Он лучезарно улыбнулся мне. Было совершенно ясно, что он не поверил в моем рассказе ни единому слову и считает меня человеком хрупкого умственного здоровья. Он ублажал меня, как маленького.
- Спасибо, - пробормотал я.
- Но вот когда мы их найдем, туг только и начнутся неприятности, - сказал он сурово.
- Как это так?
- Найдем часы - придется начинать розыск владельца.
- Да владелец-то я.
Тут сержант снисходительно посмеялся и покачал головой.
- Я-то вас понимаю, - сказал он, - но закон - это весьма деликатный феномен. Не имея фамилии, вы не можете владеть часами, а украденные часы не существуют, но, будучи найдены, они подлежат возврату законному владельцу. Не имея фамилии, вы ничем не владеете, вы не существуете, и даже брюк на вас нет, хотя с того места, где я сижу, вроде и выглядит, что есть. С другой и отдельной стороны, вы можете делать все, что вам заблагорассудится, и закон не может вас тронуть.
- Они были на пятнадцати камнях, - сказал я в отчаянии.
- А с первой стороны, вас опять-таки могут обвинить в воровстве или простой краже, если примут за кого-нибудь другого, когда вы будете при часах.

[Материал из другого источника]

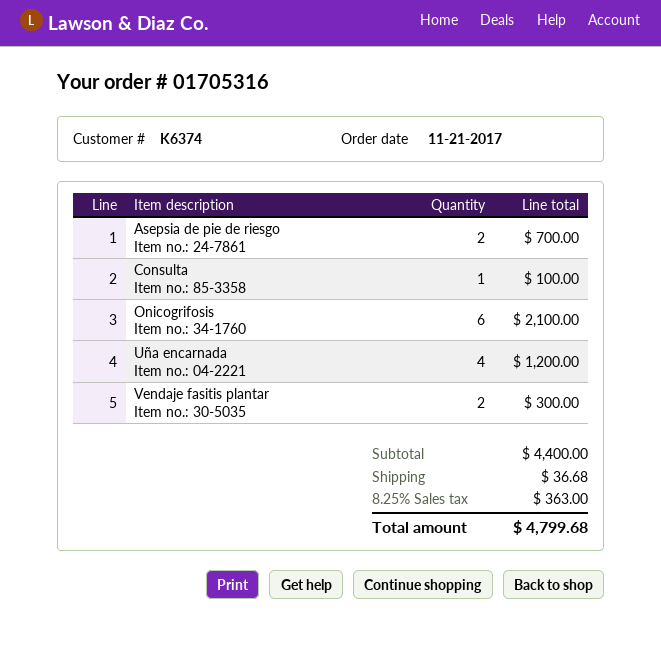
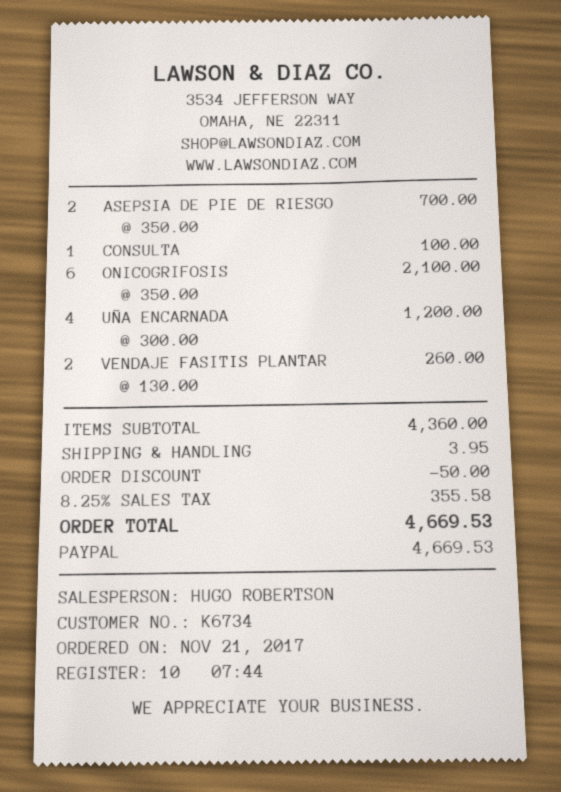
customer number: K6374 -> K6734
Vendaje fasitis plantar: 2 for 300.00 -> 2 for 260.00
subtotal: 4400.00 -> 4360.00
discount: none -> 50.00
shipping: 36.68 -> 3.95
tax: 8.25% = 363.00 -> 8.25% = 355.58
total: 4799.68 -> 4669.53

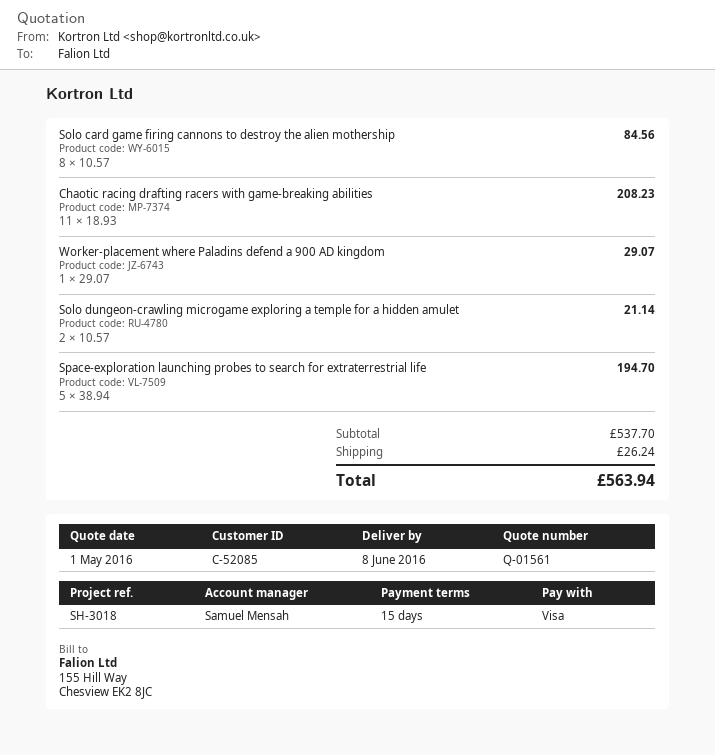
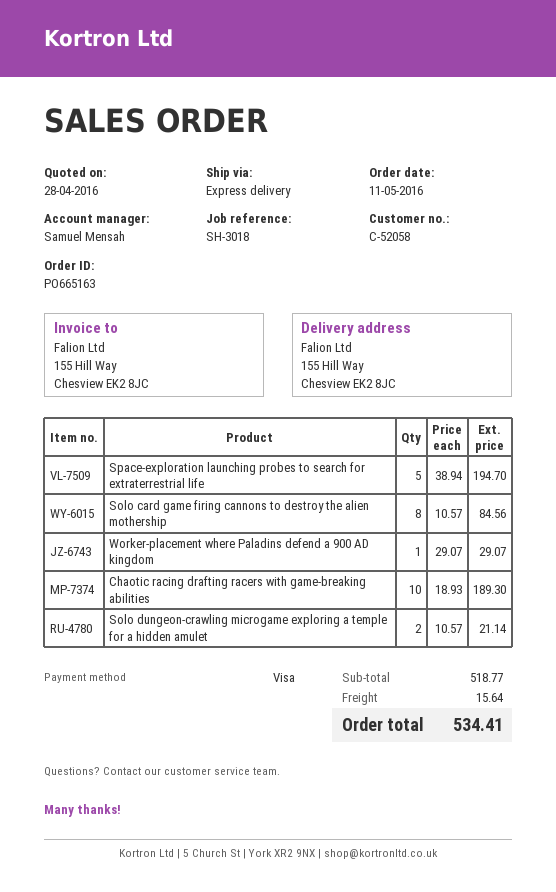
quote date: 2016-05-01 -> 2016-04-28
customer number: C-52085 -> C-52058
Chaotic racing drafting racers with game-breaking abilities: 11 x 18.93 = 208.23 -> 10 x 18.93 = 189.30
subtotal: 537.70 -> 518.77
shipping: 26.24 -> 15.64
total: 563.94 -> 534.41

- Я крайне озадачен, - сказал-я чистую правду. Сержант издал свой добродушный смешок.
- Если мы когда-нибудь найдем часы, - улыбнулся он, - у меня предчувствие, что они окажутся и со звонком, и с насосом.
Я обдумал свое положение с некоторым опасением. По-видимому, не было никакой возможности заставить сержанта заметить что-либо на свете, кроме велосипедов. Я решил сделать последнюю попытку.
- У вас, по-видимому, сложилось впечатление, - сказал я холодно и учтиво, - что я потерял золотой велосипед американского производства на пятнадцати камнях. Я же потерял часы, и насоса на них нет. Звонки бывают только на будильниках, и я ни разу в жизни не видал часов с укрепленным на них насосом.
Сержант мне снова улыбнулся.
- В это помещение десять дней назад пришел человек, - сказал он, - и заявил, что у него пропала мать, женщина восьмидесяти двух лет. Когда я попросил его снабдить нас описанием - просто чтобы заполнить пропуски в официальном бланке, получаемом нами чуть ли не задаром из Писчебумажного отдела, - он сказал, что у нее ржавчина на ободьях и дергаются задние тормоза.